═════ Source information

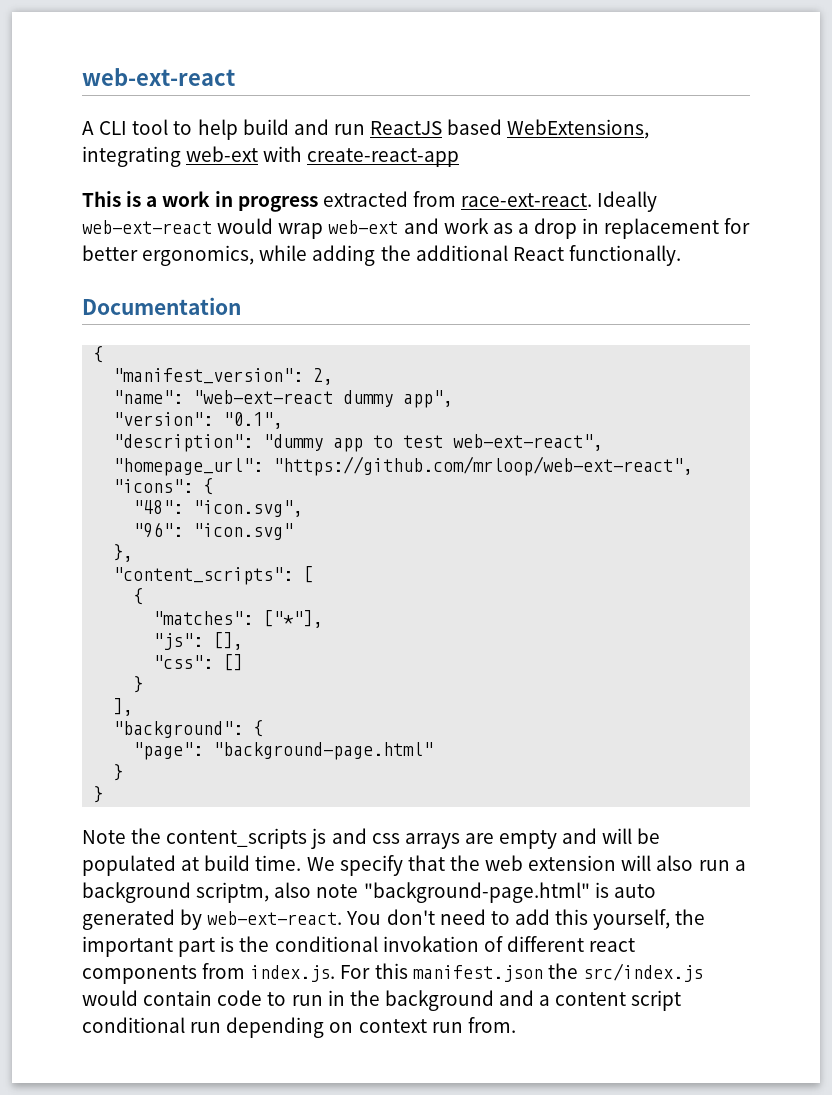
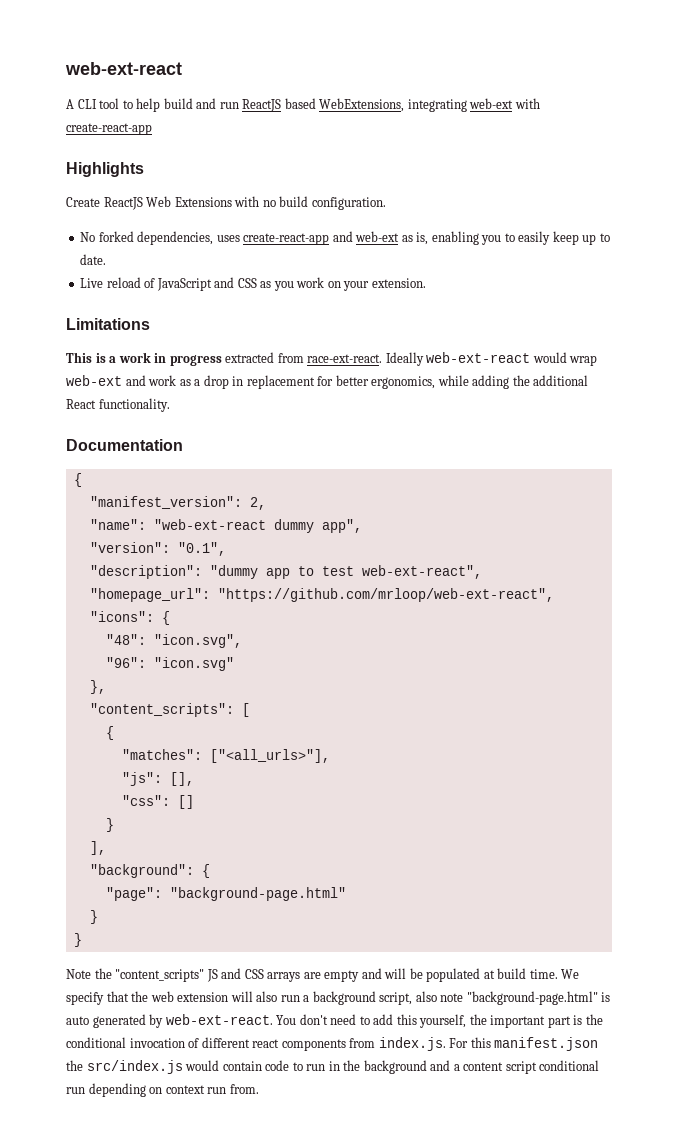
(460, 157) none -> [66,162,144,177] [66,196,386,210] [80,231,610,245] [80,254,107,265] [80,277,426,291] [66,318,150,330] // Highlights // Create ReactJS Web Extensions with no build configuration. // No forked dependencies, uses create-react-app and web-ext as is, enabling you to easily keep up to date. // Live reload of JavaScript and CSS as you work on your extension. // Limitations
[568,245,681,266] functionally. -> [98,398,170,412] functionality.
[263,610,324,628] ["*"], -> [209,749,330,763] ["<all_urls>"],
[166,828,400,849] content_scripts js and css -> [115,968,264,982] "content_scripts" JS and CSS
[196,882,270,903] scriptm, -> [379,992,413,1005] script,
[382,936,479,952] invokation -> [129,1038,185,1048] invocation

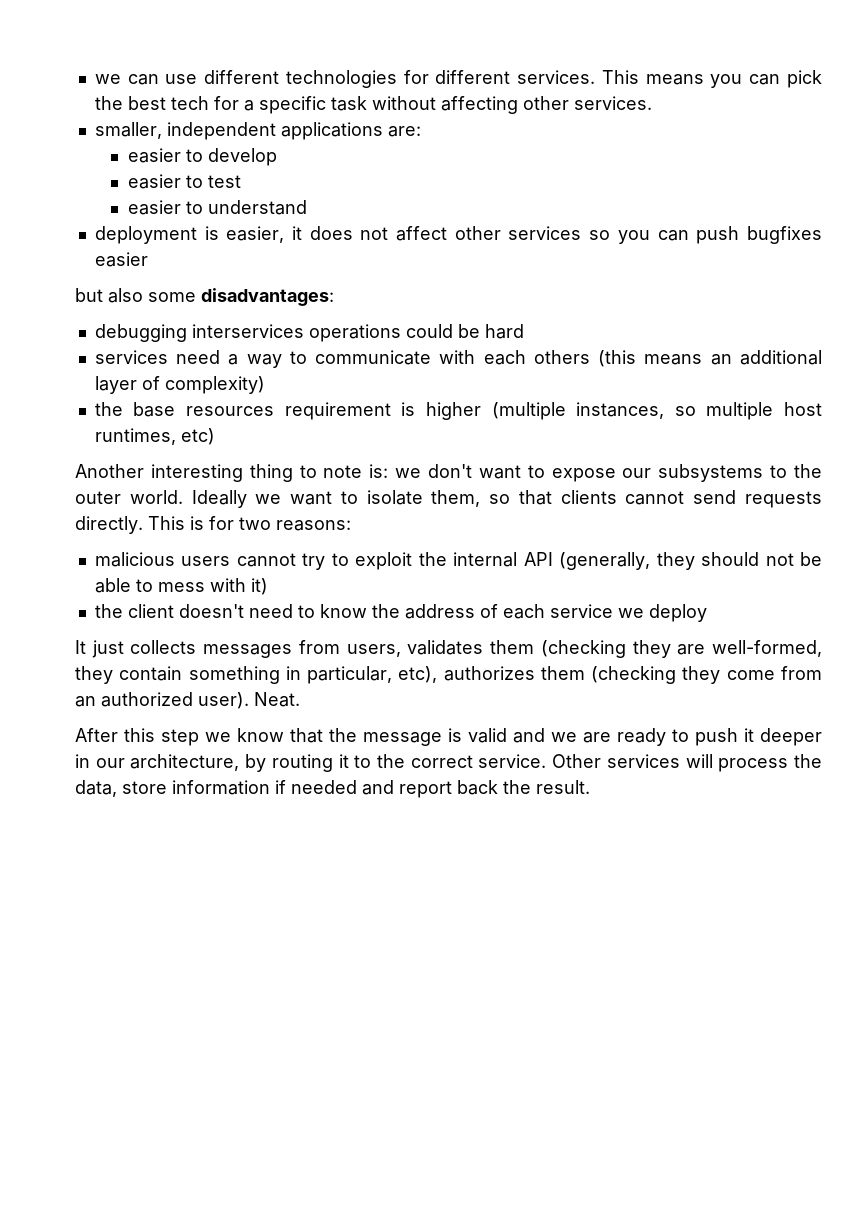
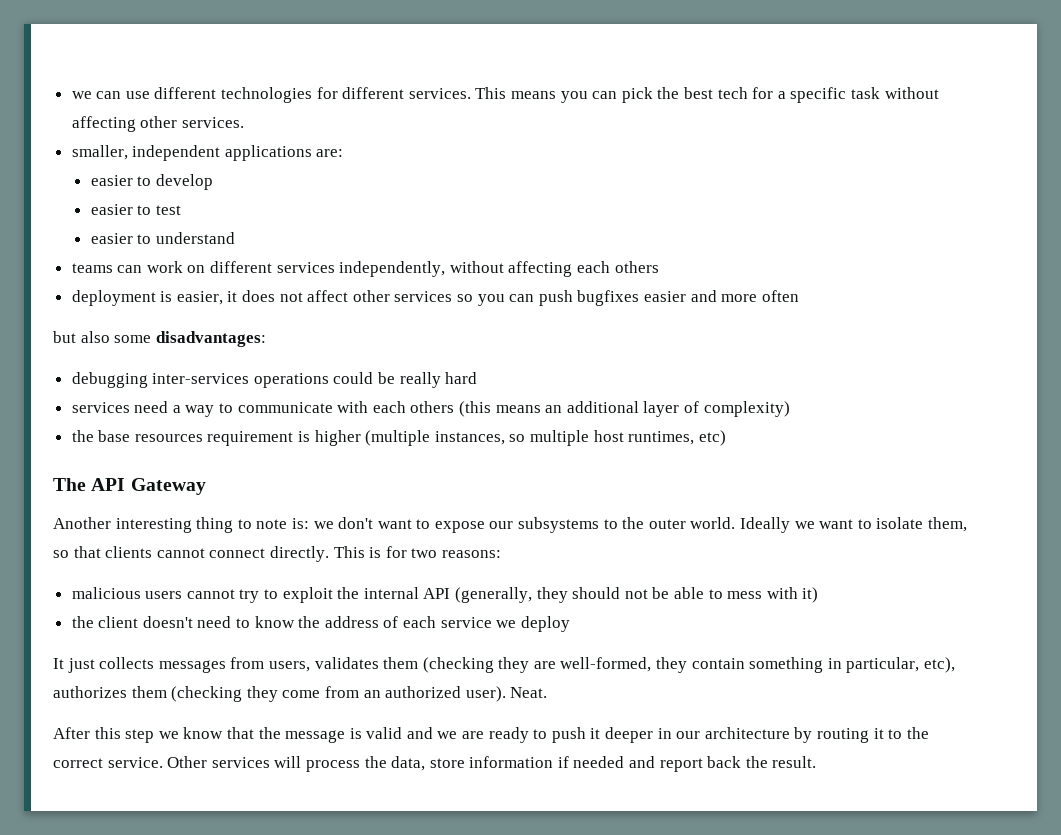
(307, 207) none -> [71,261,659,277] // teams can work on different services independently, without affecting each others
(148, 259) none -> [690,290,799,302] and more often
[191,324,304,338] interservices -> [152,373,250,384] inter-services
(480, 331) none -> [399,372,441,388] really
(215, 436) none -> [53,478,206,495] // The API Gateway
[693,490,822,508] send requests -> [209,548,266,558] connect
[130,754,240,771] architecture, -> [704,727,790,739] architecture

══════════

• [What to do]: Begin at the first line of the entries and stop after the line holding "[166,828,400,849] content_scripts js"; repeat those lines exactly, but not the pictures.

• [Answer space]:
(460, 157) none -> [66,162,144,177] [66,196,386,210] [80,231,610,245] [80,254,107,265] [80,277,426,291] [66,318,150,330] // Highlights // Create ReactJS Web Extensions with no build configuration. // No forked dependencies, uses create-react-app and web-ext as is, enabling you to easily keep up to date. // Live reload of JavaScript and CSS as you work on your extension. // Limitations
[568,245,681,266] functionally. -> [98,398,170,412] functionality.
[263,610,324,628] ["*"], -> [209,749,330,763] ["<all_urls>"],
[166,828,400,849] content_scripts js and css -> [115,968,264,982] "content_scripts" JS and CSS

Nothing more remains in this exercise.